I had never considered myself to be a particularly funny person. Oh sure I could tell a joke if I was forced into it, but I was more known for the bizarre way I looked at things. (See Temperature or The Law of Unintended Consequences). I followed the writing of Dave Barry to the point where his humor began to permeate my every day conversations with people and those who also followed him would pick up on the references right away. My references to light bulbs as “dark suckers” is the classic example. Add to this the tangential nature of my father’s sense of humor and you can see how all this developed. The following story is just one result.
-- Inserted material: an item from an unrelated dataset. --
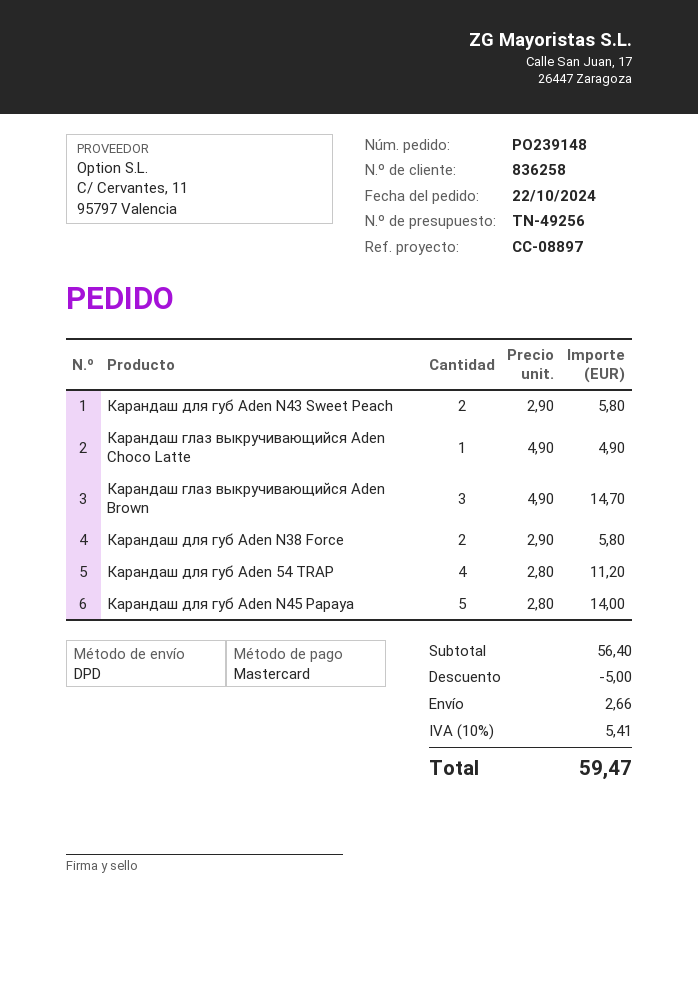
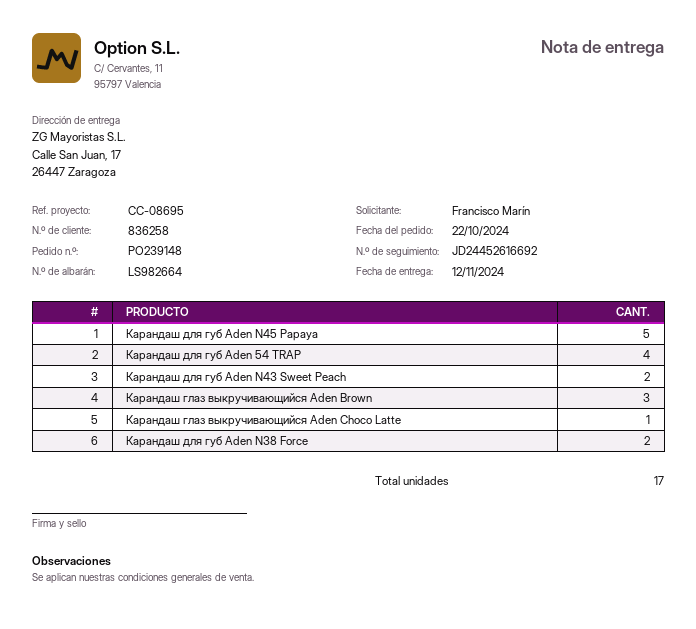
reference: CC-08897 -> CC-08695

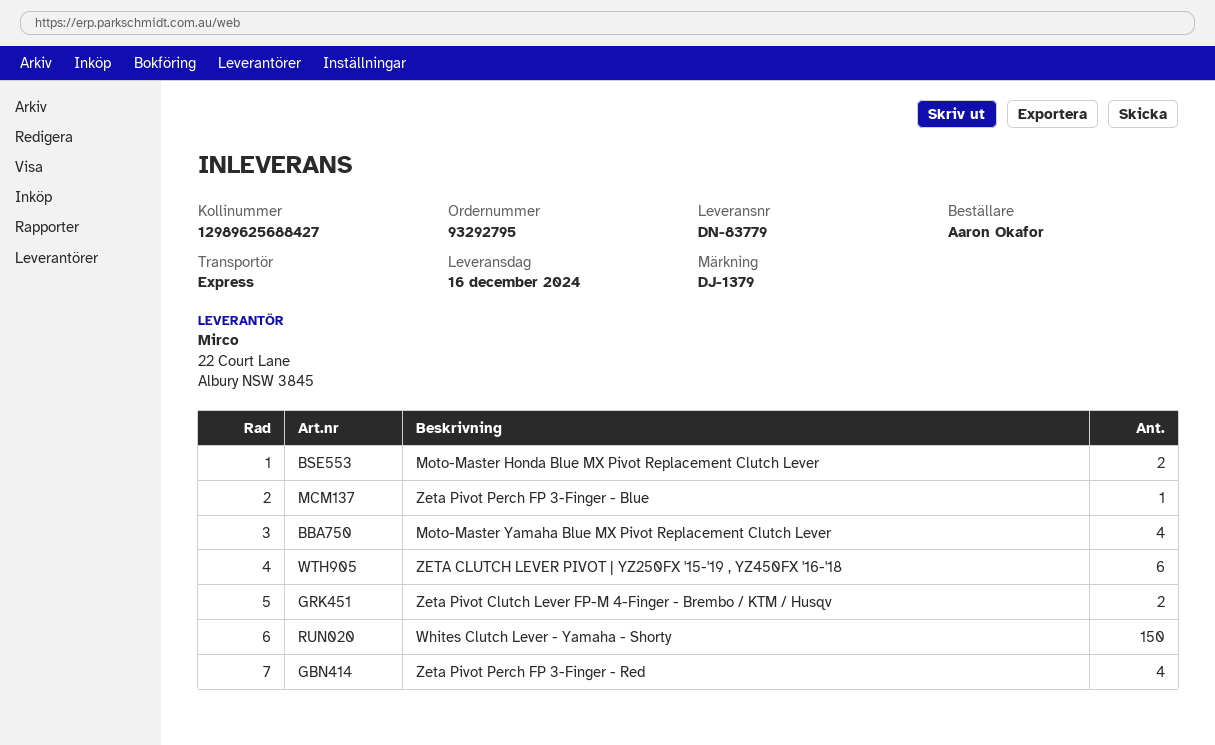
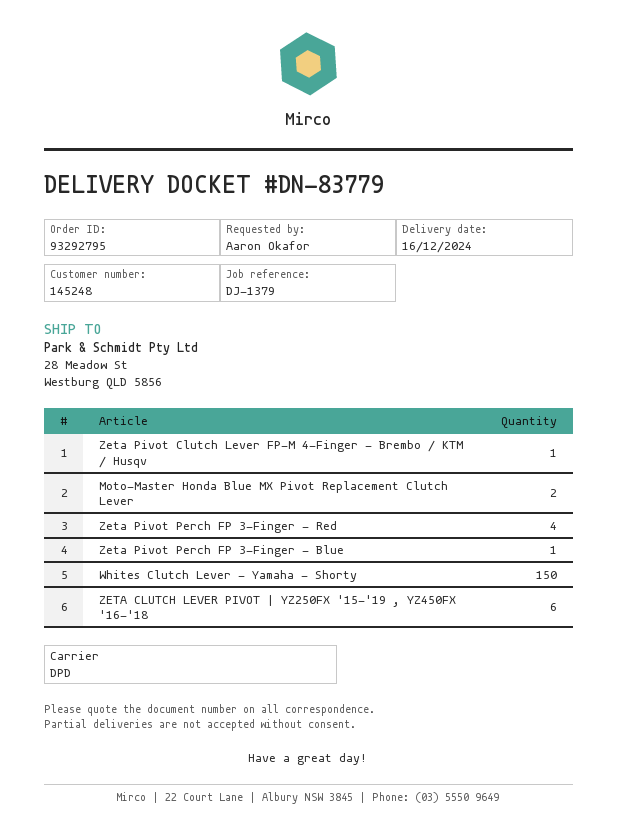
shipping method: express -> DPD
Moto-Master Yamaha Blue MX Pivot Replacement Clutch Lever: 4 -> none
Zeta Pivot Clutch Lever FP-M 4-Finger - Brembo / KTM / Husqv: 2 -> 1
I had met my future wife at a conference in San Francisco and we both returned home, she to Maryland and I to Cape Cod. But the relationship grew, I proposed, (she accepted) and she moved to Cape Cod. I had spent some time in western Maryland meeting her family and enjoying the western Maryland Appalachian Mountain countryside. While there, I tried to take in all of what I saw and remember it for the special time that it was.
One of the strange things I noticed was the number of cattle ranches throughout western Maryland. There certainly was enough open land but it was not the traditional flat open spaces that you would normally associate with cattle ranching. In fact, there wasn’t a flat spot anywhere since one hill led to yet another hill, and so on. I had a wonderful visit with my future in-laws and then began the 400-mile drive back home. But I kept thinking about those cows. There was a story in there somewhere; I just had to find it.
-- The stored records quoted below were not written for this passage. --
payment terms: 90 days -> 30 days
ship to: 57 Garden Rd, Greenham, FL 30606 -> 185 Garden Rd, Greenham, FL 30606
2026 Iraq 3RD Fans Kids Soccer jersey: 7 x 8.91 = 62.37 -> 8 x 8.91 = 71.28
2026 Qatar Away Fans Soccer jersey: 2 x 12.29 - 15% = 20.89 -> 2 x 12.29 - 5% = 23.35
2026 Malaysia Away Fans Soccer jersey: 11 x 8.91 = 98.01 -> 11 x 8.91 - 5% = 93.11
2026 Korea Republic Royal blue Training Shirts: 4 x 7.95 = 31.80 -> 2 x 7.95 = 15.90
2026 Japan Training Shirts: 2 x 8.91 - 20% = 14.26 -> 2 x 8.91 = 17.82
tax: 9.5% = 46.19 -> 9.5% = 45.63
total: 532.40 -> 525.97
Then there came an occasion where my new fiancé Karen and I were to go out to dinner with my stepsister Donna and her husband Bob. This was part of the process of my family getting to know the future newest member of the family. We were having a pleasant dinner and amidst the normal conversation I happened to mention that I had seen the strangest thing when I had gone to western Maryland. I went on to describe how this was the only place I had ever seen cattle grazing on hills and that they had appeared to adapt to that situation. They all seemed to graze horizontally to the hill and that I had not once observed any of them go either up or down a hill. Further, they all seemed to be perfectly balanced and upright in their stature. My only conclusion to what I had seen was that the downhill legs on these cows had to be longer than their uphill legs. Clearly it was an equilibrium problem that nature had solved through an evolutionary path that allowed these cows to survive on such steep hills.
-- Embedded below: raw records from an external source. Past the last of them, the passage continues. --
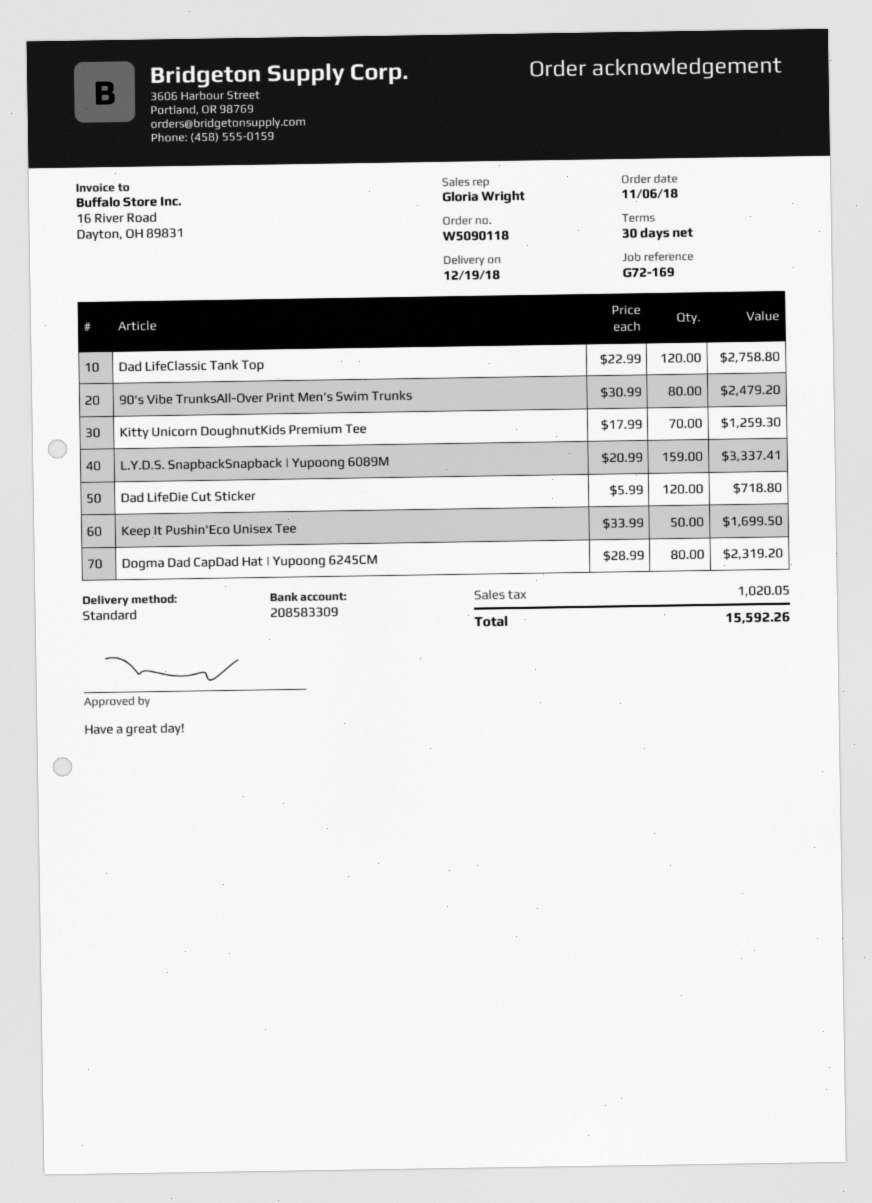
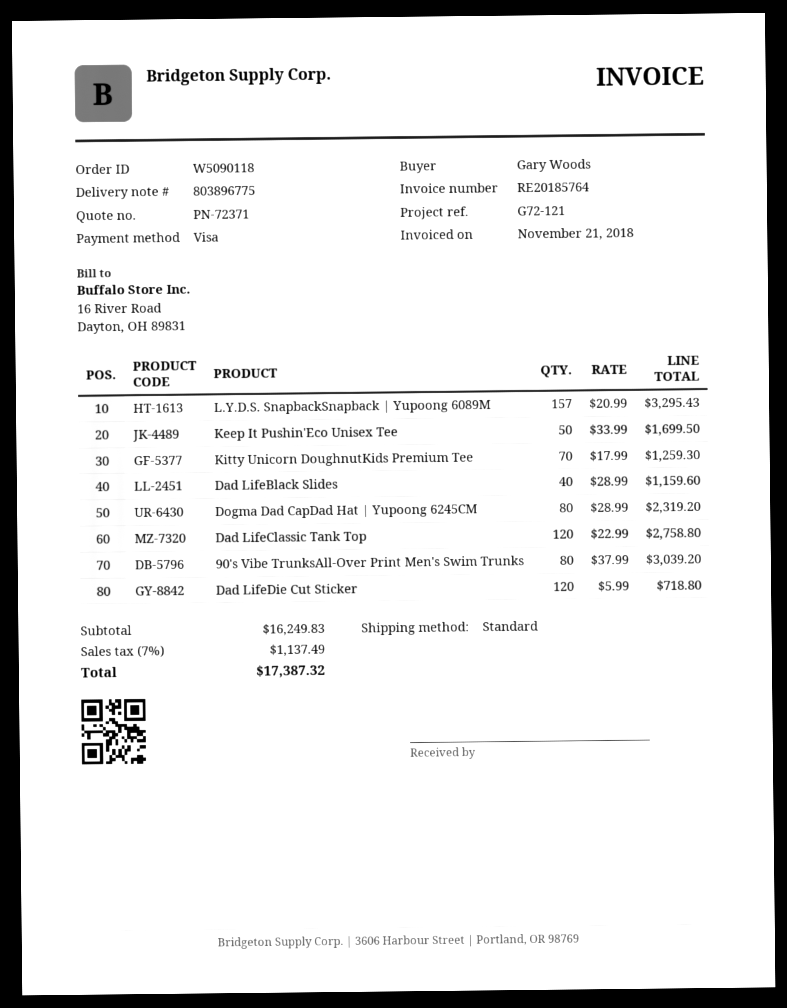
reference: G72-169 -> G72-121
90's Vibe TrunksAll-Over Print Men's Swim Trunks: 80 x 30.99 = 2479.20 -> 80 x 37.99 = 3039.20
L.Y.D.S. SnapbackSnapback | Yupoong 6089M: 159 x 20.99 = 3337.41 -> 157 x 20.99 = 3295.43
Dad LifeBlack Slides: none -> 40 x 28.99 = 1159.60
tax: 1020.05 -> 1137.49
total: 15592.26 -> 17387.32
When Donna replied, “What, really?” I knew I was on to something. Bob was instantly on to me and I gave him a quick look and shake of the head. Karen had a quizzical look of ‘what in the heck are you talking about’ but my stepsister seemed to be genuinely interested. Since neither Bob nor Karen gave me away, I continued for the rest of the evening, inventing likely scientific reasons for these unique cows. These pseudo-freaks of nature then became known as Maryland’s short-legged cows. The subject of Maryland’s cows never came up again and I’m not really sure if Donna ever got the straight story from Bob. But Bob, Karen, and I often joked about it over the years. Whenever I would start a new story about something I had seen, one of them would usually interrupt and ask if this was another “short-legged cow story.”
This story spawned several others over the years including one on the nature and origins of truffles and a parody on the origins of electricity from Dave Barry. But it was always the original ‘short-legged cow story’ that has been told and retold countless times over the last 30 years and remains today as the prime example of our family sense of humor.